▶ Dataset records:
"""
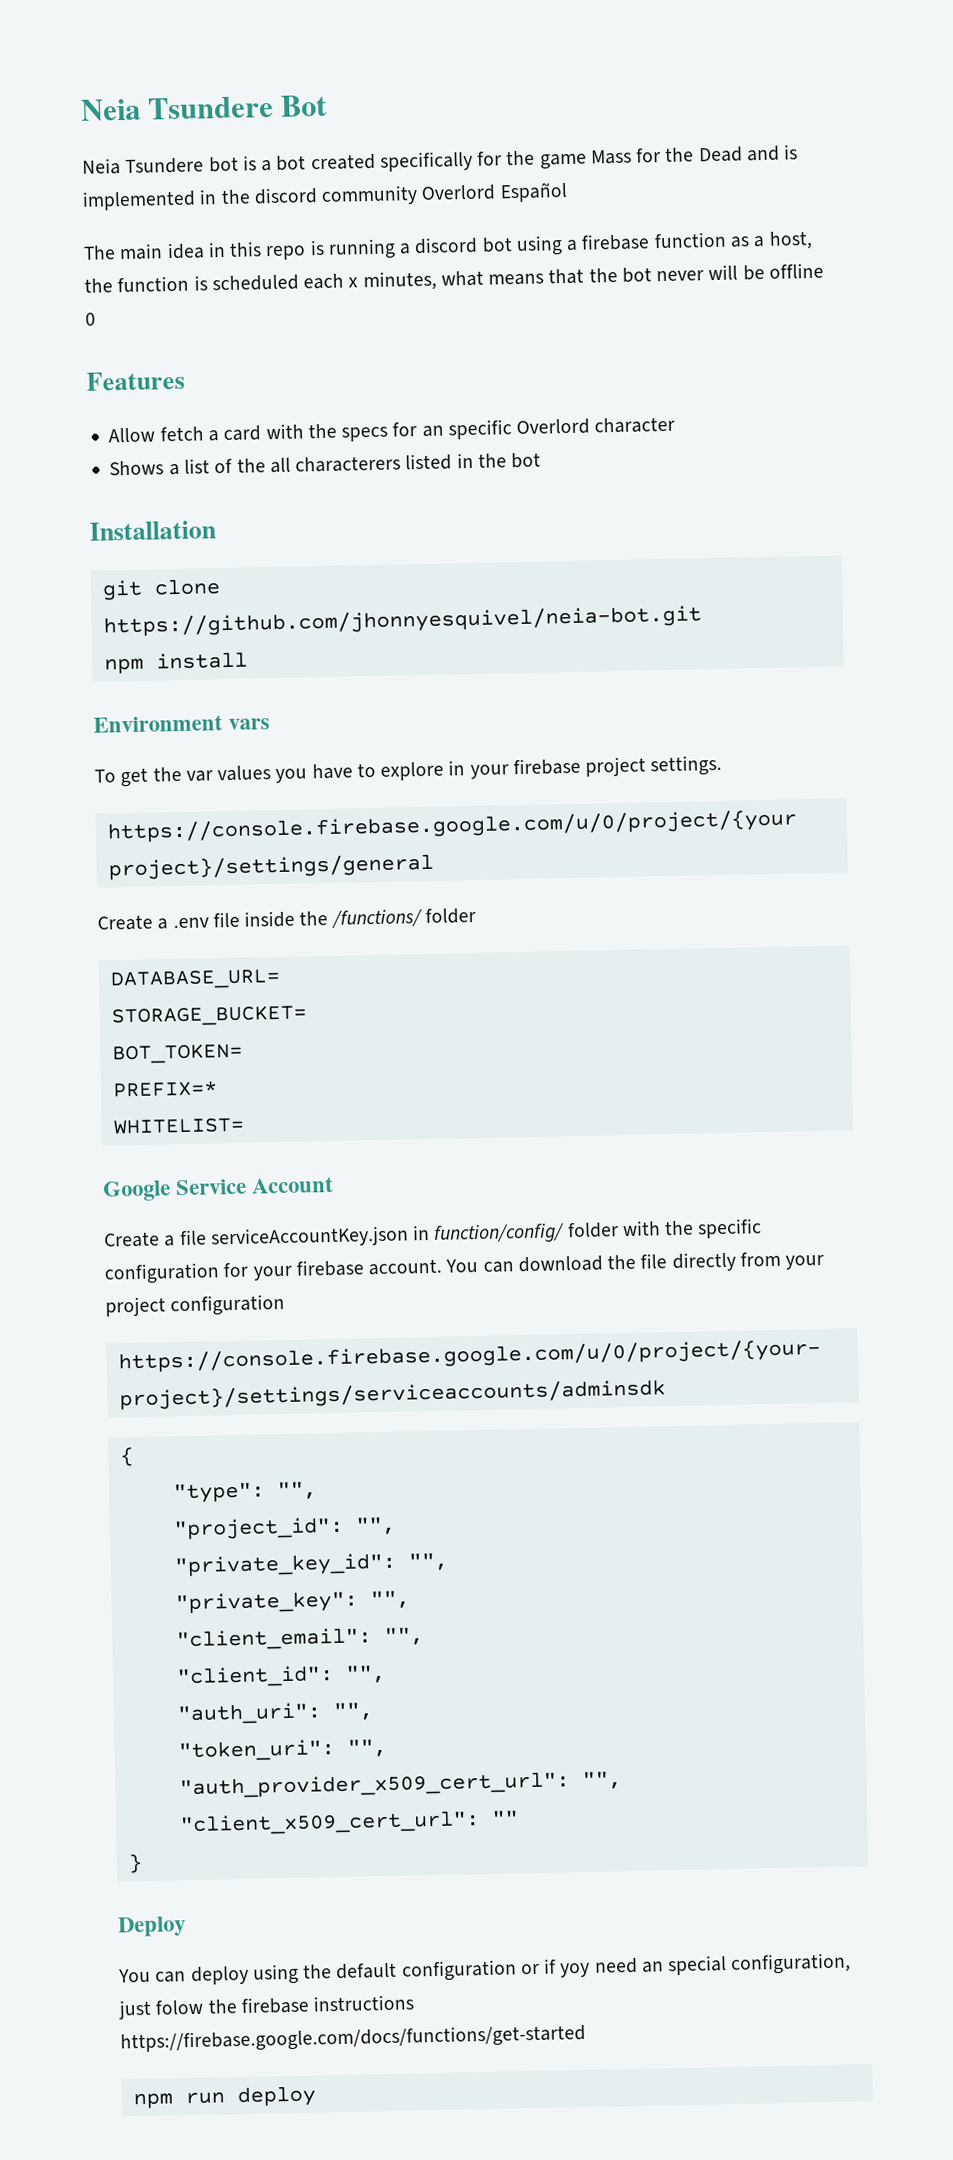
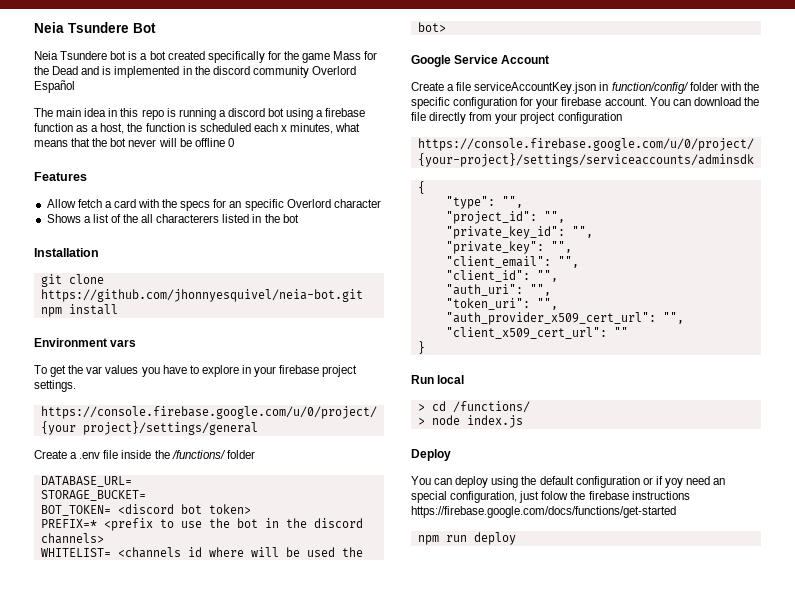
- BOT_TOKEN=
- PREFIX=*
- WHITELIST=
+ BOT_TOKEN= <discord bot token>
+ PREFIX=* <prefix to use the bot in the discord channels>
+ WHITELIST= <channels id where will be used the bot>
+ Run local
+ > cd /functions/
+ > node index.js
"""
▶ Exercise:
Of the lines above, copy each that contains "channels".

▶ Result of the exercise:
+ PREFIX=* <prefix to use the bot in the discord channels>
+ WHITELIST= <channels id where will be used the bot>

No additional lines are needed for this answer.